Figure 1. Example of a performance forecasting chart for PowerEdge
Cybersecurity
Cybersecurity is a feature in CloudIQ that allows you to compare your existing security configuration settings to a predefined set of desired security configuration settings. The configuration is continuously monitored, notifying you when a configuration does not meet its desired setting. Cybersecurity monitors up to 31 server configuration settings and 18 chassis configuration settings tied to NIST security standards. Without automated continuous checking, it's impractical to manually check all settings on all servers every day. Lab tests show that it takes six minutes on average to manually check just 15 settings on a single server.
Users can also see a list of applicable Dell Security Advisories (DSAs) for their PowerEdge systems. By intelligently matching attributes like models and code versions, users can quickly see which DSAs are applicable to their systems, allowing them to take immediate action to remediate these security vulnerabilities.
Figure 2. The Security Assessment page for a PowerEdge chassis
System Management
You can now initiate BIOS and firmware updates for PowerEdge servers and chassis from CloudIQ. Users with a Server Admin role in CloudIQ can initiate these upgrades across multiple systems with just a few clicks. This feature simplifies the process of keeping your fleet of servers consistent and secure.
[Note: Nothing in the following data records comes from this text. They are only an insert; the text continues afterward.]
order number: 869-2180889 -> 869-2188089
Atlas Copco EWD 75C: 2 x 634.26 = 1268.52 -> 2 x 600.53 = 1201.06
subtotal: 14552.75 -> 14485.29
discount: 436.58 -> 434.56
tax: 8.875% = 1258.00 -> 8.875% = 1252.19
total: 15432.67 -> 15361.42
Figure 3. Multisystem update for PowerEdge servers and chassis
Virtualization View
The integration of PowerEdge into the Virtualization View consolidates and simplifies resource information about PowerEdge servers running ESXi. Available details include the OS version, model, resource consumption per virtual machine, and health issues with recommendations for remediation. A hyperlink lets you quickly navigate to the system details page for the PowerEdge server for more troubleshooting. Another hyperlink directs you to vCenter to perform virtualized resource administration.
Figure 4. PowerEdge support in the Virtualization View
Carbon footprint monitoring
CloudIQ has introduced carbon footprint analysis support for PowerEdge servers and chassis. CloudIQ takes power and energy metrics and calculates carbon emissions based on international standards and conversion factors for location. CloudIQ Administrators can override and customize these values with their own unique location emission factors.
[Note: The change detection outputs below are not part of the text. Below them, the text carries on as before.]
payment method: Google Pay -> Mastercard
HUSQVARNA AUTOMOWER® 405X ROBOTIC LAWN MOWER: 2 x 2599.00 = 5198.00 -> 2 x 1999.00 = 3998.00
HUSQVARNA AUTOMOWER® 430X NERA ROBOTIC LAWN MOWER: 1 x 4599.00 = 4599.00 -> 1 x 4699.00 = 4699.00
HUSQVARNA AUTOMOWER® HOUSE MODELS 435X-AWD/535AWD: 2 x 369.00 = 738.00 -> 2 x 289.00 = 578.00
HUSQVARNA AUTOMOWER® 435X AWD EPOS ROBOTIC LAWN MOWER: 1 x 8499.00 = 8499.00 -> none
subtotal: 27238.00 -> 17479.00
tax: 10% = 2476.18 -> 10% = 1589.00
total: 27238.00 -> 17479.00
Figure 5. Energy, power, and carbon emissions for a PowerEdge server
Custom reports and IT integrations
You can generate custom reports using both tables and charts for PowerEdge servers:
- Tables are available to provide lists of assets, code versions, contract information, capacity metrics, and average performance metrics.
- Charts can be used to see historical performance trends and performance anomalies.
You can also take advantage of custom tags in your reports. For example, you can create a list of PowerEdge servers in a certain business unit with their BIOS and firmware versions, contract expiration dates, average power consumption, and service tags. And with Webhooks and REST API access, you can integrate data and events from CloudIQ with ServiceNow, Slack, and other IT tools to help you monitor your entire Dell IT infrastructure.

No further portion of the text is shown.